304.

The Revolution-Spirit and the Possession-Spirit.—The only remedy against Socialism that still lies in your power is to avoid provoking Socialism—in other words, to live in moderation and contentment, to prevent as far as possible all lavish display, and to aid the State as far as possible in its taxing of all superfluities and luxuries. You do not like this remedy? Then, you rich bourgeois who call yourselves “Liberals,” confess that it is your own inclination that you find so terrible and menacing in Socialists, but allow to prevail in yourselves as unavoidable, as if with you it were something different. As you are constituted, if you had not your fortune and the cares of maintaining it, this bent of yours would make Socialists of you. Possession alone differentiates you from them. If you wish to conquer the assailants of your prosperity, you must first conquer yourselves.—And if that prosperity only meant well-being, it would not be so external and provocative of envy; it would be more generous, more benevolent, more compensatory, more helpful. But the spurious, histrionic element in your pleasures, which lie more in the feeling of contrast (because others have them not, and feel envious) [pg 146] than in feelings of realised and heightened power—your houses, dresses, carriages, shops, the demands of your palates and your tables, your noisy operatic and musical enthusiasm; lastly your women, formed and fashioned but of base metal, gilded but without the ring of gold, chosen by you for show and considering themselves meant for show—these are the things that spread the poison of that national disease, which seizes the masses ever more and more as a Socialistic heart-itch, but has its origin and breeding-place in you.

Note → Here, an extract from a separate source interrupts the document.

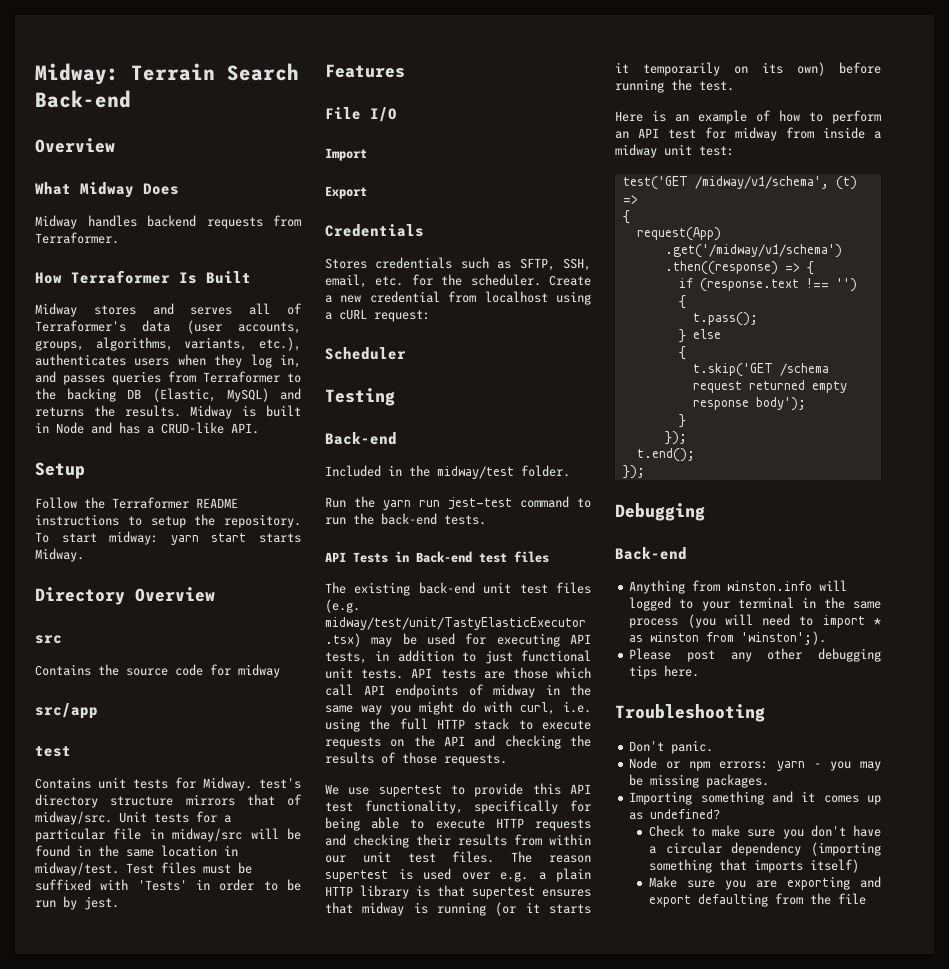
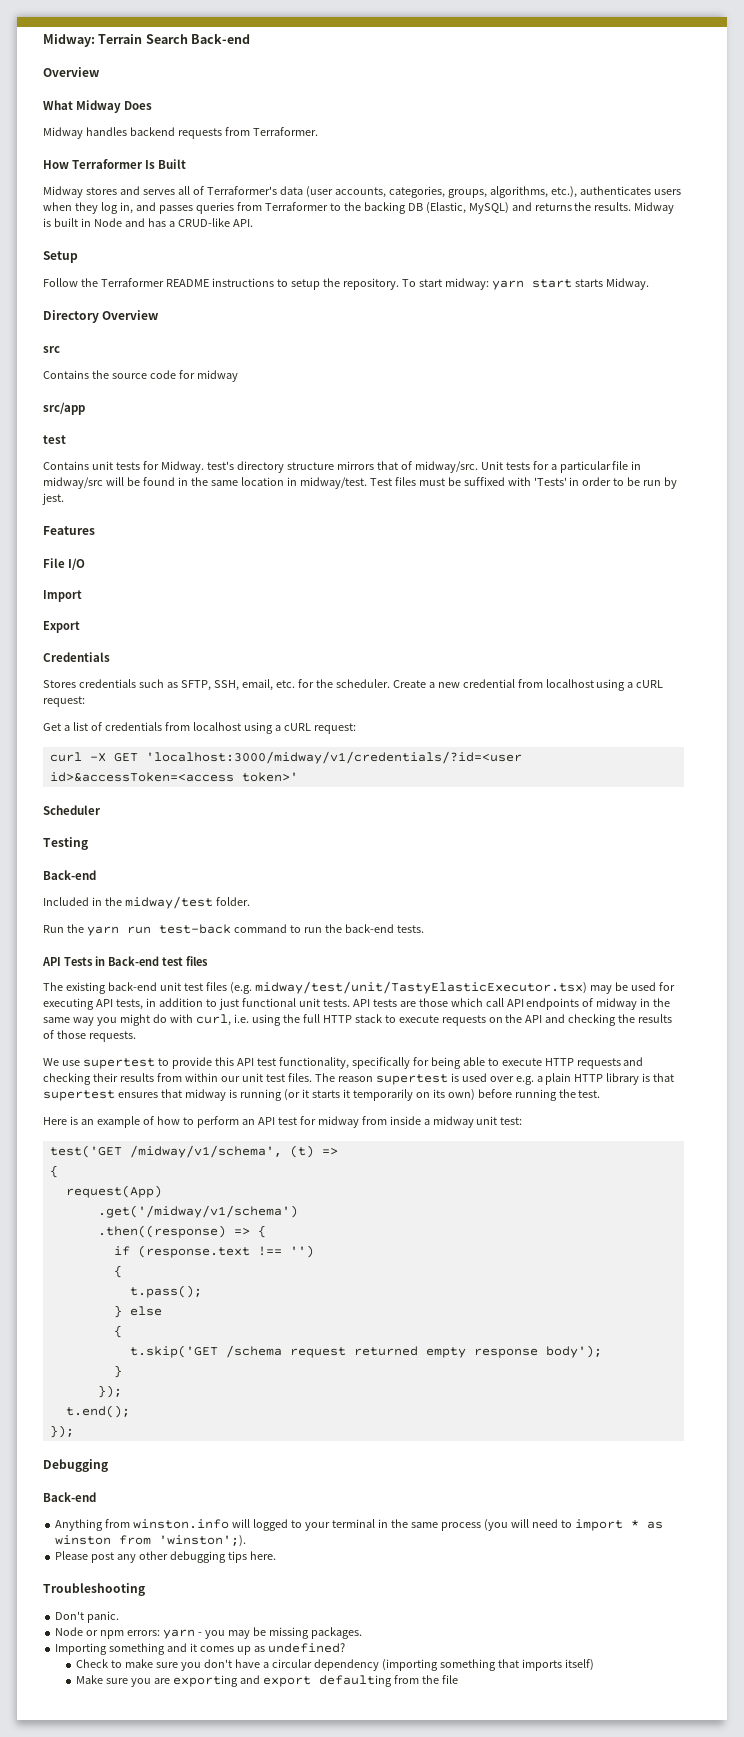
(301, 328) none -> [388,186,445,198] categories,
[184,337,248,351] variants, -> (548, 192) none
(430, 316) none -> [43,722,356,734] [49,751,522,764] [49,772,298,782] // Get a list of credentials from localhost using a cURL request: // curl -X GET 'localhost:3000/midway/v1/credentials/?id=<user id>&accessToken=<access token>'
[448,497,512,510] jest-test -> [158,924,231,934] test-back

Who shall now arrest this epidemic?

305.

Party Tactics.—When a party observes that a previous member has changed from an unqualified to a qualified adherent, it endures it so ill that it irritates and mortifies him in every possible way with the object of forcing him to a decisive break and making him an opponent. For the party suspects that the intention of finding a relative value in its faith, a value which admits of pro and con, of weighing and discarding, is more dangerous than downright opposition.

306.

For the Strengthening of Parties.—Whoever wishes to strengthen a party internally should give it an opportunity of being forcibly treated with obvious injustice. The party thus acquires a capital of good conscience, which hitherto it perhaps lacked.

307.

To Provide for One's Past.—As men after all only respect the old-established and slowly developed, he who would survive after his death must not only provide for posterity but still more for the past. Hence tyrants of every sort (including tyrannical artists and politicians) like to do violence to history, so that history may seem a preparation and a ladder up to them.

308.

Party Writers.—The beating of drums, which delights young writers who serve a party, sounds to him who does not belong to the party like a rattling of chains, and excites sympathy rather than admiration.